**About this exercise**: Filter the records below, keeping only lines with the string "also".

(Code change snippets)
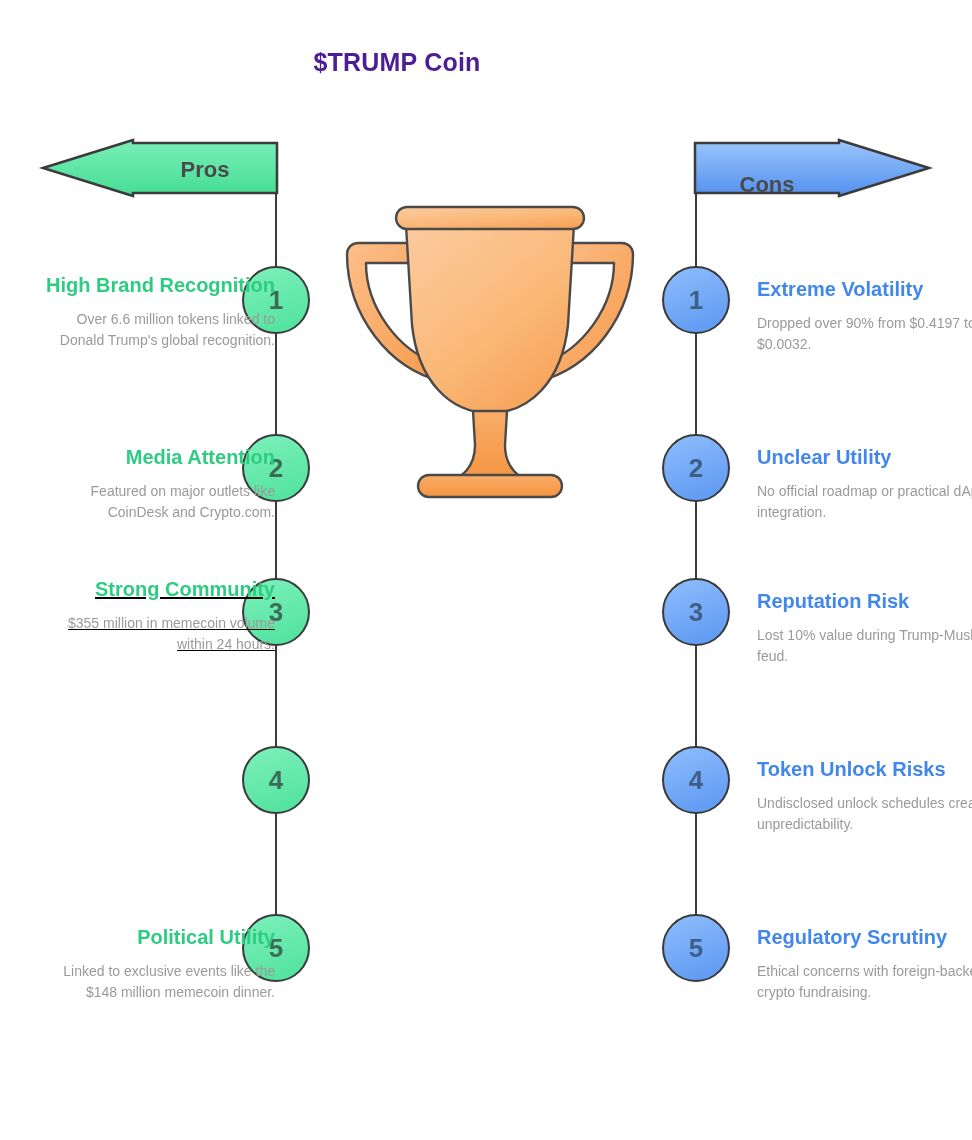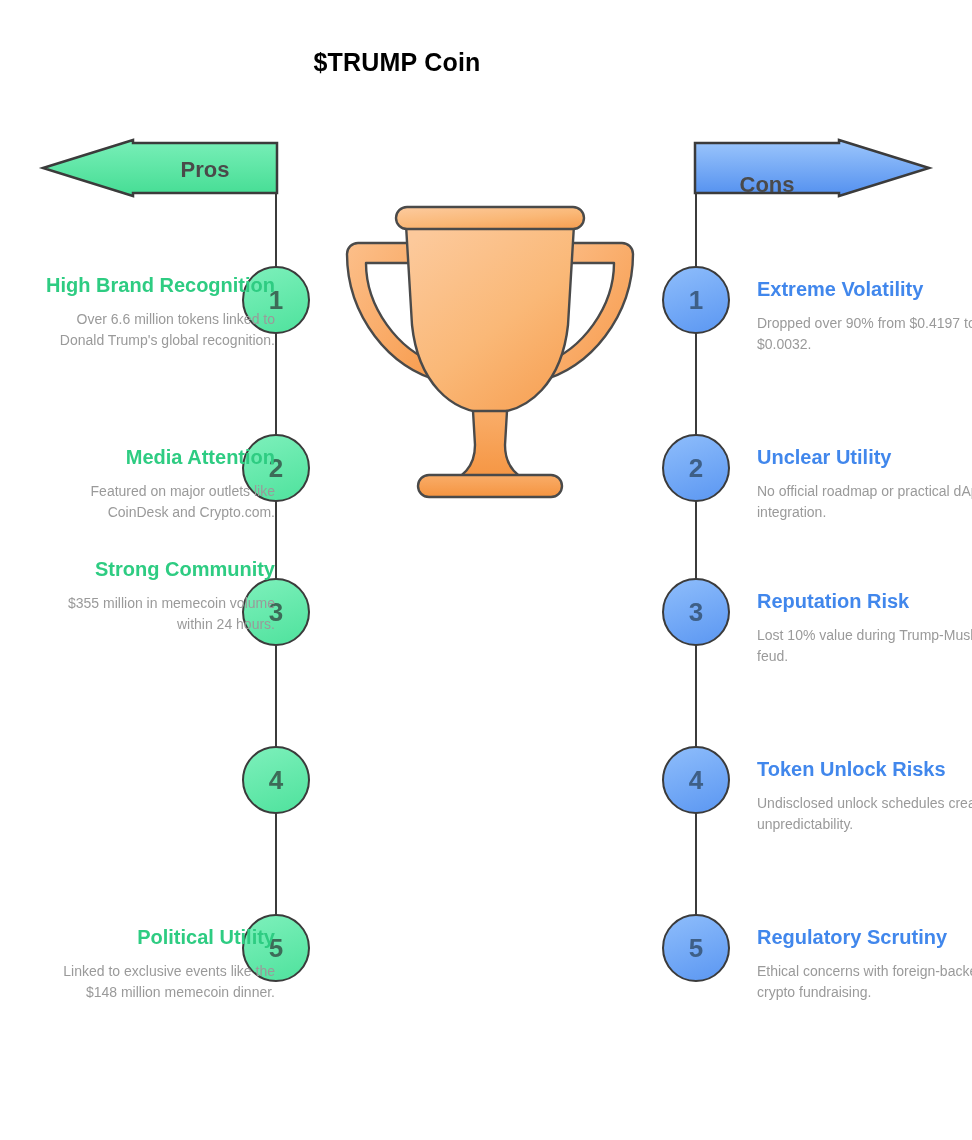--- a/index.html
+++ b/index.html
@@ -21,21 +21,21 @@
 
   
   .page-title {
     position: absolute;
     left: 0;
     top: 48px;
     width: 794px;
     text-align: center;
     font-size: 25px;
     font-weight: bold;
-    color: #000000;
+    color: #4c1d95;
     letter-spacing: 0.2px;
   }
 
   
   .banner-svg {
     position: absolute;
     left: 0;
     top: 0;
     width: 972px;
     height: 1140px;
@@ -193,21 +193,21 @@
   </div>
 
   <div class="entry pro" style="top:272px;">
     <p class="entry-title">High Brand Recognition</p>
     <p class="entry-desc">Over 6.6 million tokens linked to Donald Trump's global recognition.</p>
   </div>
   <div class="entry pro" style="top:444px;">
     <p class="entry-title">Media Attention</p>
     <p class="entry-desc">Featured on major outlets like CoinDesk and Crypto.com.</p>
   </div>
-  <div class="entry pro" style="top:556px;">
+  <div class="entry pro" style="top:576px;text-decoration:underline;">
     <p class="entry-title">Strong Community</p>
     <p class="entry-desc">$355 million in memecoin volume within 24 hours.</p>
   </div>
   <div class="entry pro" style="top:924px;">
     <p class="entry-title">Political Utility</p>
     <p class="entry-desc">Linked to exclusive events like the $148 million memecoin dinner.</p>
   </div>
 
   <div class="node con" style="left:662px; top:266px;">
     <span>1</span>

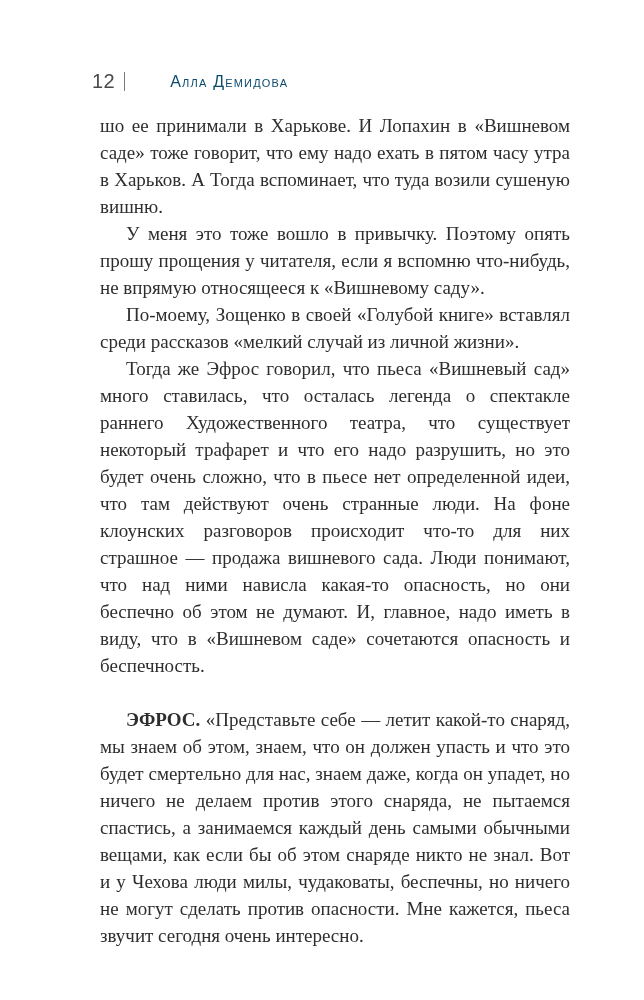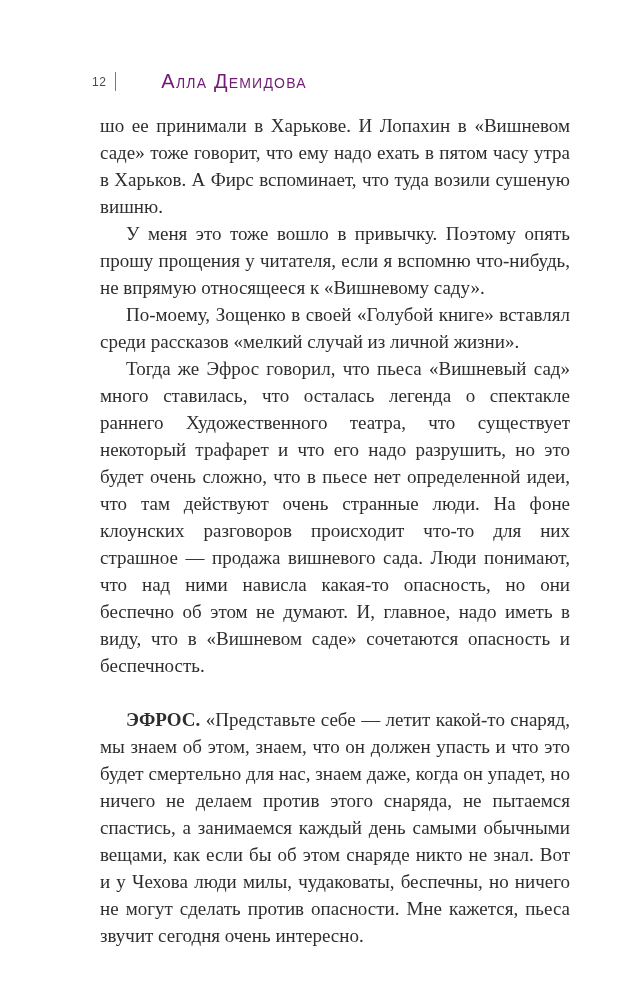--- a/index.html
+++ b/index.html
@@ -22,36 +22,36 @@
   .page-header {
     position: absolute;
     left: 92px;
     top: 70px;
     display: flex;
     align-items: center;
     font-family: "Liberation Sans", sans-serif;
     color: #4f4f4f;
   }
   .page-number {
-    font-size: 12px;
+    font-size: 20px;
     letter-spacing: 0.5px;
     color: #4a4a4a;
   }
   .header-divider {
     width: 1px;
     height: 19px;
     background: #7a7a7a;
     margin-left: 9px;
     margin-right: 45px;
   }
   .running-title {
-    font-size: 20px;
+    font-size: 16px;
     font-variant: small-caps;
     letter-spacing: 1.2px;
-    color: #701a75;
+    color: #0c4a6e;
   }
   
   .page-body {
     position: absolute;
     left: 100px;
     top: 112px;
     width: 470px;
     font-family: "Liberation Serif", serif;
     font-size: 19px;
     line-height: 27px;
@@ -80,21 +80,21 @@
 
 <div class="page">
 
   <div class="page-header">
     <span class="page-number">12</span>
     <span class="header-divider"></span>
     <span class="running-title">Алла Демидова</span>
   </div>
 
   <div class="page-body">
-    <p class="continuation">шо ее принимали в Харькове. И Лопахин в «Вишневом саде» тоже говорит, что ему надо ехать в пятом часу утра в Харьков. А Фирс вспоминает, что туда возили сушеную вишню.</p>
+    <p class="continuation">шо ее принимали в Харькове. И Лопахин в «Вишневом саде» тоже говорит, что ему надо ехать в пятом часу утра в Харьков. А Тогда вспоминает, что туда возили сушеную вишню.</p>
     <p>У меня это тоже вошло в привычку. Поэтому опять прошу прощения у читателя, если я вспомню что-нибудь, не впрямую относящееся к «Вишневому саду».</p>
     <p>По-моему, Зощенко в своей «Голубой книге» вставлял среди рассказов «мелкий случай из личной жизни».</p>
     <p>Тогда же Эфрос говорил, что пьеса «Вишневый сад» много ставилась, что осталась легенда о спектакле раннего Художественного театра, что существует некоторый трафарет и что его надо разрушить, но это будет очень сложно, что в пьесе нет определенной идеи, что там действуют очень странные люди. На фоне клоунских разговоров происходит что-то для них страшное — продажа вишневого сада. Люди понимают, что над ними нависла какая-то опасность, но они беспечно об этом не думают. И, главное, надо иметь в виду, что в «Вишневом саде» сочетаются опасность и беспечность.</p>
     <p class="quote-block">
       <span class="speaker">ЭФРОС.</span>
       <span>«Представьте себе — летит какой-то снаряд, мы знаем об этом, знаем, что он должен упасть и что это будет смертельно для нас, знаем даже, когда он упадет, но ничего не делаем против этого снаряда, не пытаемся спастись, а занимаемся каждый день самыми обычными вещами, как если бы об этом снаряде никто не знал. Вот и у Чехова люди милы, чудаковаты, беспечны, но ничего не могут сделать против опасности. Мне кажется, пьеса звучит сегодня очень интересно.</span>
     </p>
   </div>
 
 </div>

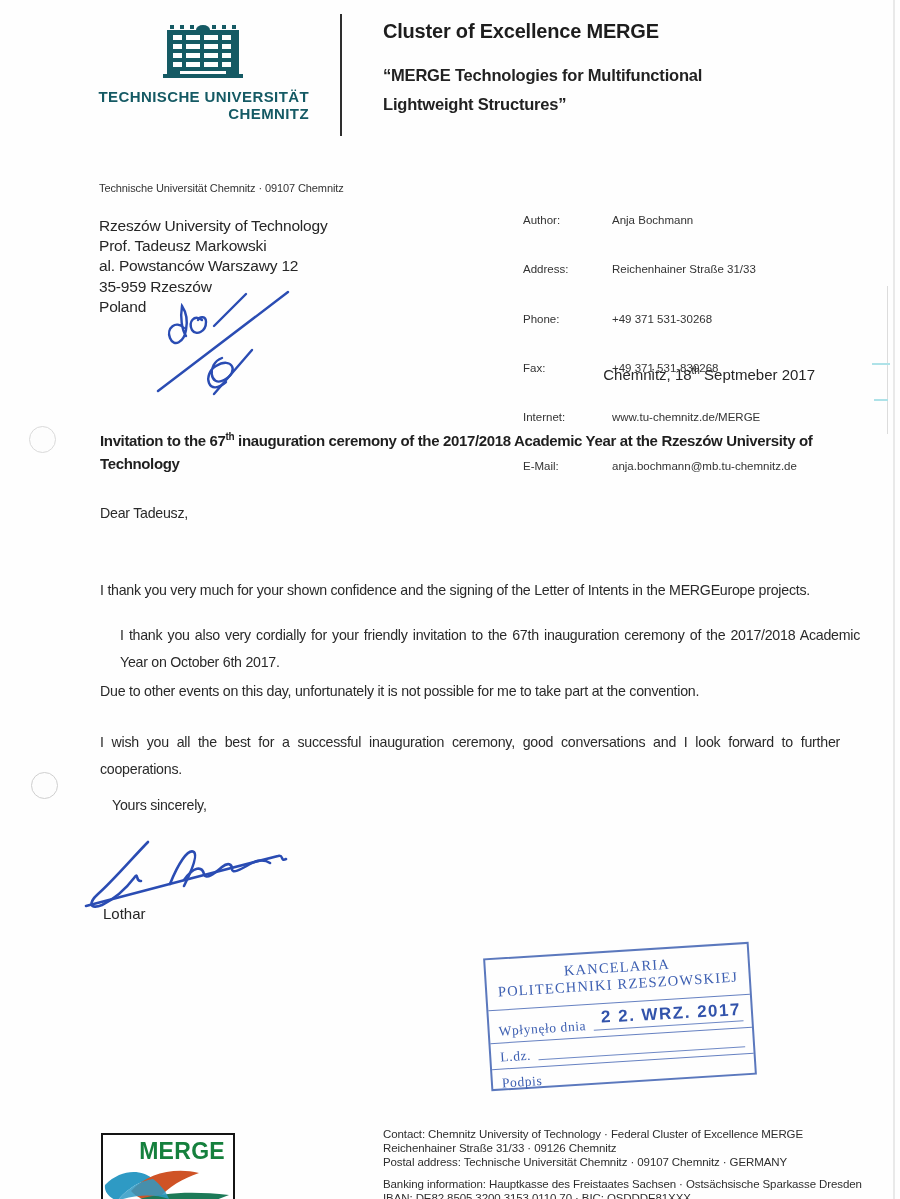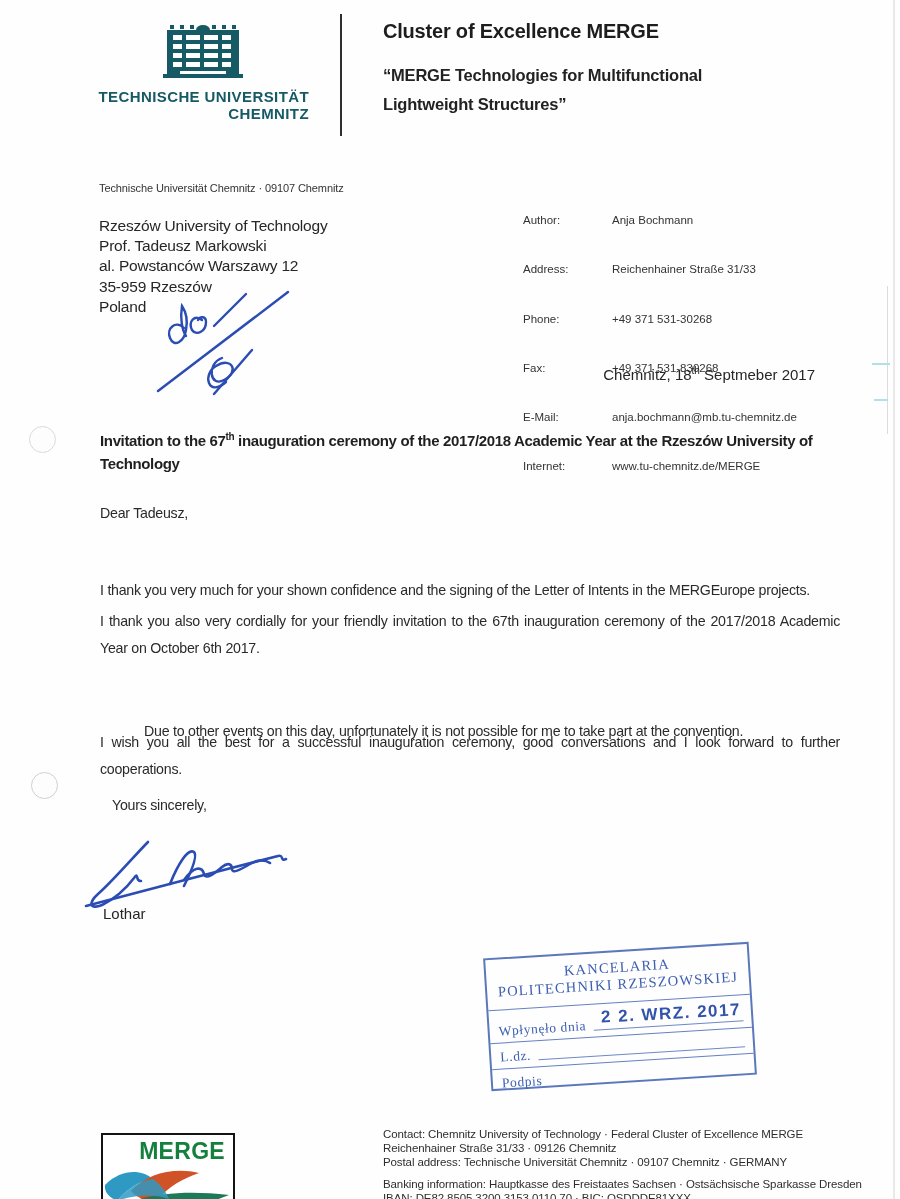--- a/index.html
+++ b/index.html
@@ -138,48 +138,48 @@
     </div>
     <div class="contact-row">
       <div class="contact-label">Phone:</div>
       <div>+49 371 531-30268</div>
     </div>
     <div class="contact-row">
       <div class="contact-label">Fax:</div>
       <div>+49 371 531-830268</div>
     </div>
     <div class="contact-row">
+      <div class="contact-label">Internet:</div>
+      <div>www.tu-chemnitz.de/MERGE</div>
+    </div>
+    <div class="contact-row">
       <div class="contact-label">E-Mail:</div>
       <div>anja.bochmann@mb.tu-chemnitz.de</div>
-    </div>
-    <div class="contact-row">
-      <div class="contact-label">Internet:</div>
-      <div>www.tu-chemnitz.de/MERGE</div>
     </div>
   </div>
 
   <svg class="pen-svg" width="180" height="120" viewBox="0 0 180 120">
     <g fill="none" stroke="#2a4cb3" stroke-width="2.4" stroke-linecap="round">
       <path d="M8,113 L138,14"></path>
       <path d="M34,50 C26,42 16,50 20,60 C24,70 34,64 36,52 C38,42 36,34 32,28 C30,40 32,52 36,58"></path>
       <path d="M52,42 C44,36 38,44 42,52 C46,58 56,54 56,44 C56,38 50,38 48,42"></path>
       <path d="M64,48 L96,16"></path>
       <path d="M76,104 C58,120 52,96 66,88 C82,78 90,94 74,102 C60,110 56,86 72,80"></path>
       <path d="M64,116 L102,72"></path>
     </g>
   </svg>
 
   <div class="dateline"><span>Chemnitz, 18</span><sup>th</sup><span> Septmeber 2017</span></div>
 
   <div class="subject"><span>Invitation to the 67</span><sup>th</sup><span> inauguration ceremony of the 2017/2018 Academic Year at the Rzeszów University of Technology</span></div>
 
   <div class="blk bodytext" style="top:500px;">Dear Tadeusz,</div>
   <div class="blk bodytext" style="top:577px;">I thank you very much for your shown confidence and the signing of the Letter of Intents in the MERGEurope projects.</div>
-  <div class="blk bodytext just" style="top:608px;">I thank you also very cordially for your friendly invitation to the 67th inauguration ceremony of the 2017/2018 Academic Year on October 6th 2017.</div>
-  <div class="blk bodytext" style="top:718px;margin-left:44px;">Due to other events on this day, unfortunately it is not possible for me to take part at the convention.</div>
+  <div class="blk bodytext just" style="top:622px;margin-left:20px;">I thank you also very cordially for your friendly invitation to the 67th inauguration ceremony of the 2017/2018 Academic Year on October 6th 2017.</div>
+  <div class="blk bodytext" style="top:678px;">Due to other events on this day, unfortunately it is not possible for me to take part at the convention.</div>
   <div class="blk bodytext just" style="top:729px;">I wish you all the best for a successful inauguration ceremony, good conversations and I look forward to further cooperations.</div>
   <div class="blk bodytext" style="top:792px;margin-left:12px;">Yours sincerely,</div>
 
   <svg class="sig-svg" width="215" height="78" viewBox="0 0 215 78">
     <g fill="none" stroke="#2a4cb3" stroke-width="2.6" stroke-linecap="round">
       <path d="M66,6 C54,18 30,46 16,58 C6,67 8,74 20,69 C34,62 46,50 52,42 C57,35 53,46 59,45"></path>
       <path d="M88,48 C96,28 106,12 112,16 C116,20 108,38 102,50"></path>
       <path d="M102,44 C112,30 120,30 122,38 C124,44 132,38 140,31 C146,26 150,28 150,33 C150,38 158,34 168,28 C176,23 184,24 188,27"></path>
       <path d="M4,70 C50,58 140,34 196,20 C202,18 198,26 204,23"></path>
     </g>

**Final answer**:
-  <div class="blk bodytext just" style="top:608px;">I thank you also very cordially for your friendly invitation to the 67th inauguration ceremony of the 2017/2018 Academic Year on October 6th 2017.</div>
+  <div class="blk bodytext just" style="top:622px;margin-left:20px;">I thank you also very cordially for your friendly invitation to the 67th inauguration ceremony of the 2017/2018 Academic Year on October 6th 2017.</div>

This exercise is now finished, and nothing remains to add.